**Instructions for the task**
Reproduce the records starting at the line that contains "- 8a.1. Il sistema" and running to the last line, exactly and in full.

[Before-and-after change data]
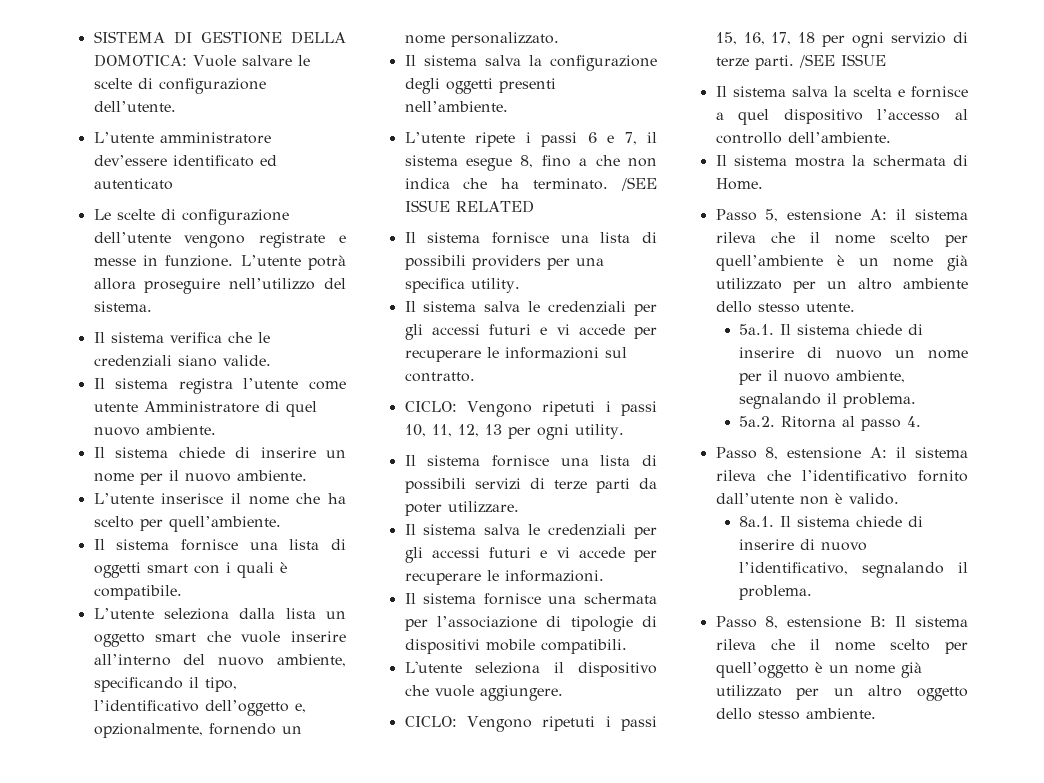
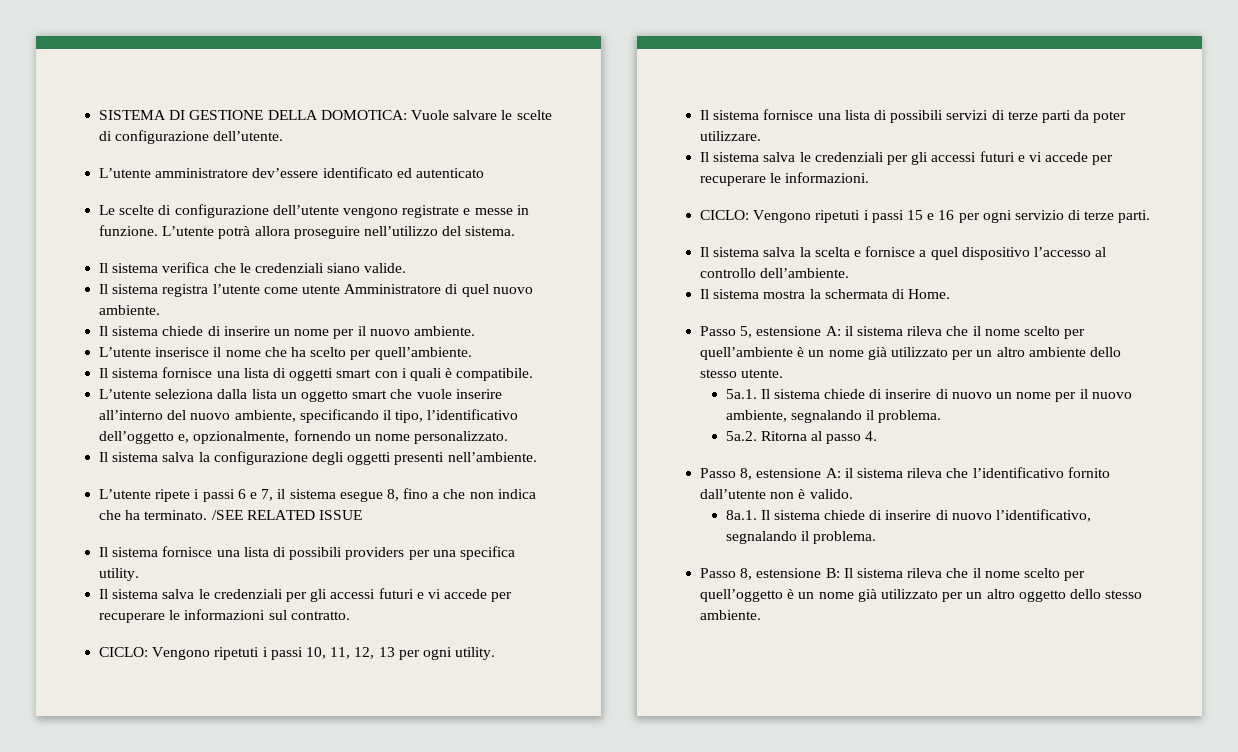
- /SEE ISSUE RELATED
+ /SEE RELATED ISSUE
- Il sistema fornisce una schermata per l’associazione di tipologie di dispositivi mobile compatibili.
- L'utente seleziona il dispositivo che vuole aggiungere.
- CICLO: Vengono ripetuti i passi 15, 16, 17, 18 per ogni servizio di terze parti. /SEE ISSUE
+ CICLO: Vengono ripetuti i passi 15 e 16 per ogni servizio di terze parti.

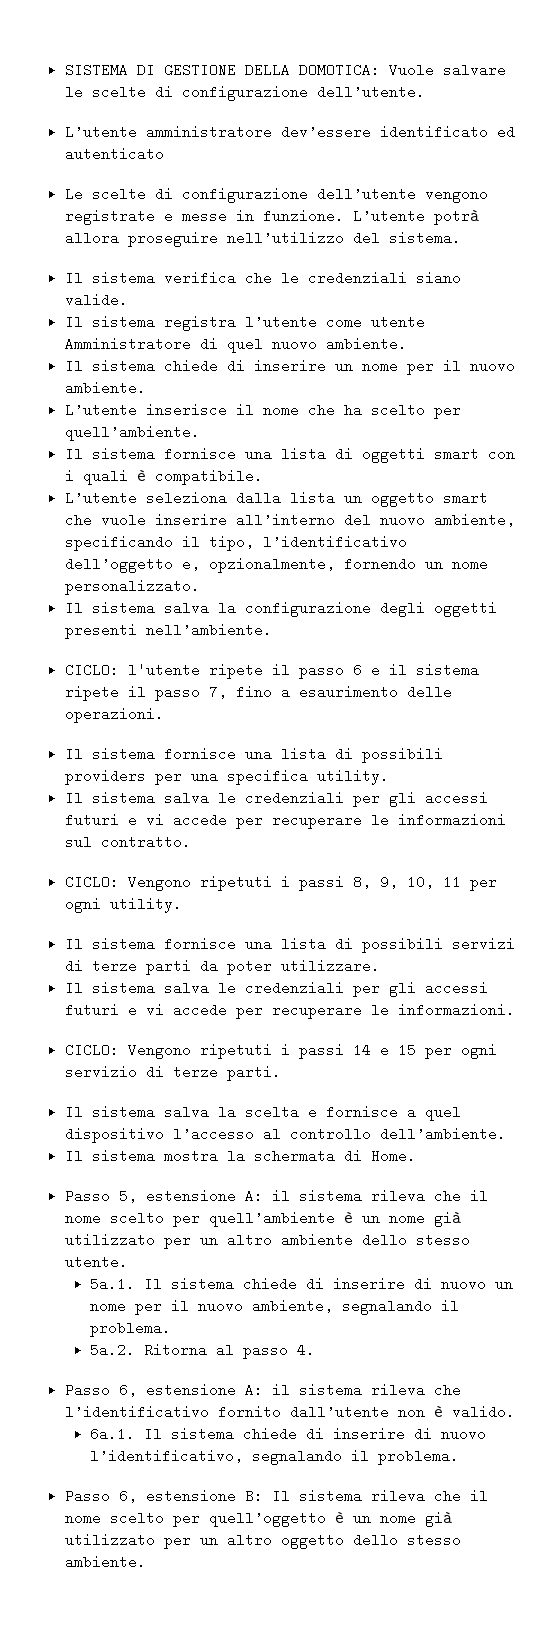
- L’utente ripete i passi 6 e 7, il sistema esegue 8, fino a che non indica che ha terminato. /SEE RELATED ISSUE
+ CICLO: l'utente ripete il passo 6 e il sistema ripete il passo 7, fino a esaurimento delle operazioni.
- CICLO: Vengono ripetuti i passi 10, 11, 12, 13 per ogni utility.
+ CICLO: Vengono ripetuti i passi 8, 9, 10, 11 per ogni utility.
- CICLO: Vengono ripetuti i passi 15 e 16 per ogni servizio di terze parti.
+ CICLO: Vengono ripetuti i passi 14 e 15 per ogni servizio di terze parti.
- Passo 8, estensione A: il sistema rileva che l’identificativo fornito dall’utente non è valido.
+ Passo 6, estensione A: il sistema rileva che l’identificativo fornito dall’utente non è valido.
- 8a.1. Il sistema chiede di inserire di nuovo l’identificativo, segnalando il problema.
+ 6a.1. Il sistema chiede di inserire di nuovo l’identificativo, segnalando il problema.
- Passo 8, estensione B: Il sistema rileva che il nome scelto per quell’oggetto è un nome già utilizzato per un altro oggetto dello stesso ambiente.
+ Passo 6, estensione B: Il sistema rileva che il nome scelto per quell’oggetto è un nome già utilizzato per un altro oggetto dello stesso ambiente.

**Your response**
- 8a.1. Il sistema chiede di inserire di nuovo l’identificativo, segnalando il problema.
+ 6a.1. Il sistema chiede di inserire di nuovo l’identificativo, segnalando il problema.
- Passo 8, estensione B: Il sistema rileva che il nome scelto per quell’oggetto è un nome già utilizzato per un altro oggetto dello stesso ambiente.
+ Passo 6, estensione B: Il sistema rileva che il nome scelto per quell’oggetto è un nome già utilizzato per un altro oggetto dello stesso ambiente.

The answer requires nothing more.